I'm scared, that I just realized that I am capable of being a bad person.

I'm scared of myself.

I'm....disgusted.

Angry, at myself.

Realized, that being good requires effort.

As always. It has always been like that since the beginning.

***

I like playing The Sims PC game. I have The Sims 4 installed currently.
It's good. I have built a replica of what my house would be when its development is completed probably some time this year (hopefully).
The game also encourages me to clean up my real-life house more often, developing that habit.

It is a life simulator game. It's in the name.

So I simulated living alone in my house replica. It was good. I didn't have a job but have plenty of money (cheat codes), I freely spend time on hobby, and when I was bored, I went out and socialize.

Then I took it one step further.

I simulated what it'll be like to be in a relationship. To be married. To have babies.

You can customize the personality of your partner, so that's what I did. I made him a loyal, dedicated lover focusing on his soulmate.

And I made my own character, as the person wearing the pants in the house, i.e. the breadwinner.

While the husband is the manwife...the one who gets pregnant and breastfeeds and cares for the family.

Gosh...it ended up making me feel terrible.

At first I felt good, it felt as if that's what I wanted.

I don't want to be the 'weaker' one in the relationship. So with this dynamic, I felt like I was dominating him. And he's depending on me. And he loves me so much, only me.

After a while...it gets boring.

My character started flirting with other people, until the manwife got jealous, then my character said her apologies and they got back together.

But the bored feeling didn't go away.

I wonder what was wrong.

I wonder if all those cheating men with a stay-at-home wives felt the same way.

Because I felt safe with the consistent love readily available, waiting for me at home? So was that why my character felt like it's okay to venture out?

My character didn't realize what she got until it's lost?

What will she really feel when they broke up? Did she even love him? Or will she only miss the benefits she got from the relationship, not the person?

Right.

So she got into the relationship for the benefits, not for the person.

That's why.

That's why she felt okay to try out other people, because she didn't really love the person she had at home.

She didn't really care for him.

How sad.

The partner needs to have something that she can admire. That she can respect. That she can be impressed with.

Then she'll like him as a person. Then, she'll see him as a person.

As of now, the manwife character that I've created as the partner, she only sees him as the benefit-giver.

My mistake as well, as during character creation, I didn't give the man enough personality that'll make him interesting.

Or useful.

His only redeeming trait is his loyal love.

...

Does that mean that a real-life person who only knows how to love...is useless?

Probably not.

But, that kind of person might not be compatible with me.

Other issues my character had when living with the manwife are, that my character was too dependable.

She worked hard, brings home money, gets promoted a few times...then at home, she cooked, she cleaned, she even fixed anything broken! While the man...
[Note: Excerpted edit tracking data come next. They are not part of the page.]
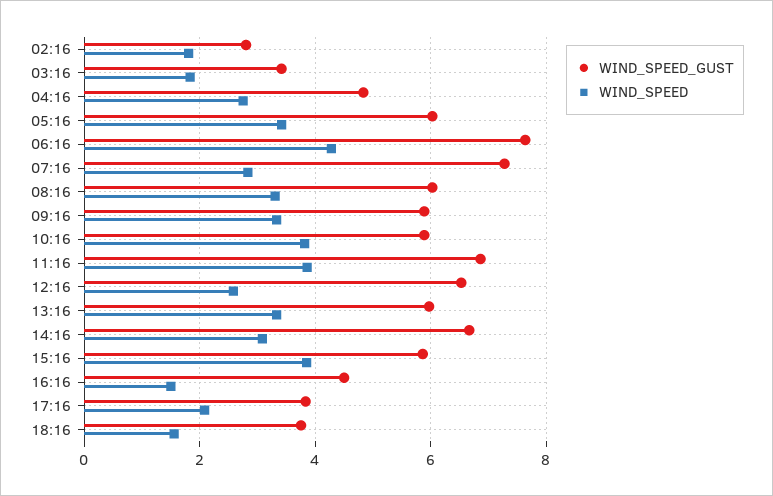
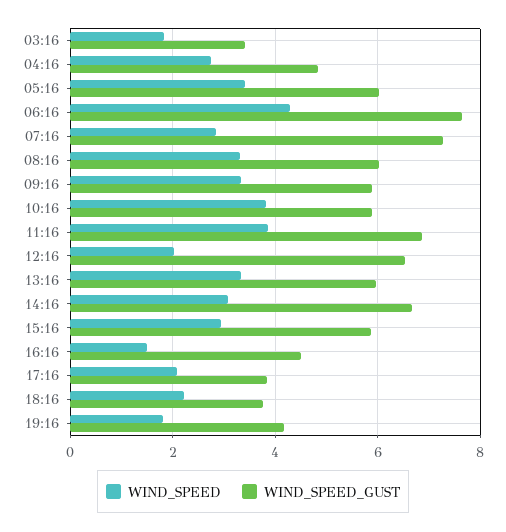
WIND_SPEED_GUST, 02:16: 2.8 -> none
WIND_SPEED, 02:16: 1.8 -> none
WIND_SPEED, 12:16: 2.6 -> 2
WIND_SPEED, 15:16: 3.8 -> 3
WIND_SPEED, 18:16: 1.6 -> 2.2
WIND_SPEED, 19:16: none -> 1.8
WIND_SPEED_GUST, 19:16: none -> 4.2

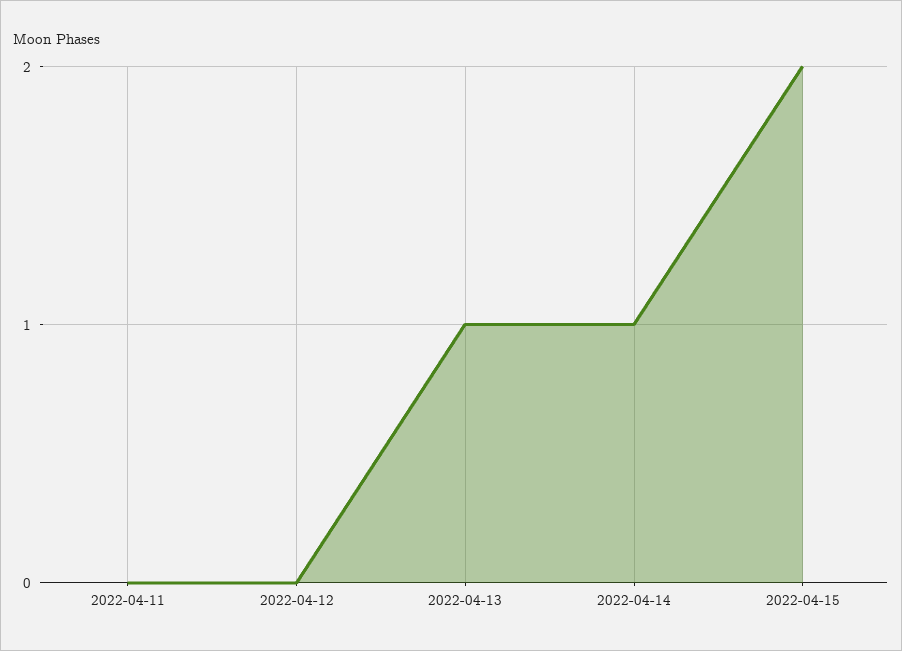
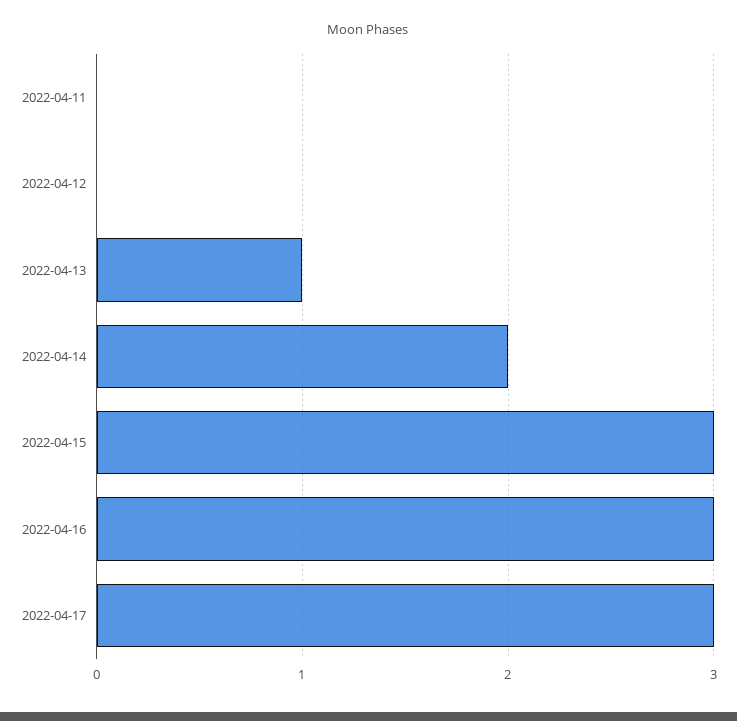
2022-04-14: 1 -> 2
2022-04-15: 2 -> 3
2022-04-16: none -> 3
2022-04-17: none -> 3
His job was to express devotion to her, get pregnant and takes care of the baby. His skills were mostly gym-related, making drinks and practicing guitar.

Sometimes my character comes home and feels like screaming at him to make himself useful.

But she can't, because he's pregnant with their baby. Because she slept with him every chance she gets. So he's pregnant all the time.

Even though she didn't want kids.

Ughhh...the kids...don't make me start...

...

Of course life changes once you have a child.

Gosh, the reality train sure hits hard. The first few days after the couple brought their baby home, I got annoyed with the extra responsibility/extra work that the baby brings.

Every other hours the baby will cry, needing to be fed and change diapers. So far, my character just did the bare minimum, i.e. those two. She got annoyed, she didn't even bother to bond with the baby. The Sims gave a few options to play with the baby, coo at, bounce, rock, kiss forehead, cuddle...but my character only feeds and change diapers.

Well, I guess since she's not the one giving birth to it, the manwife did. So she didn't feel much responsibility.

Sure, the baby's cute, but why, why does my own heart feel heavy?

It's....extra work.

Of course.

Hah... 😓

...

God...

I'm sorry.

With what I'm feeling...I'm scorning myself.

I feel like I'm not a good person.

I tried...but not good enough.

I don't like myself right now.

I don't like me.

I don't think I can be with other people like this.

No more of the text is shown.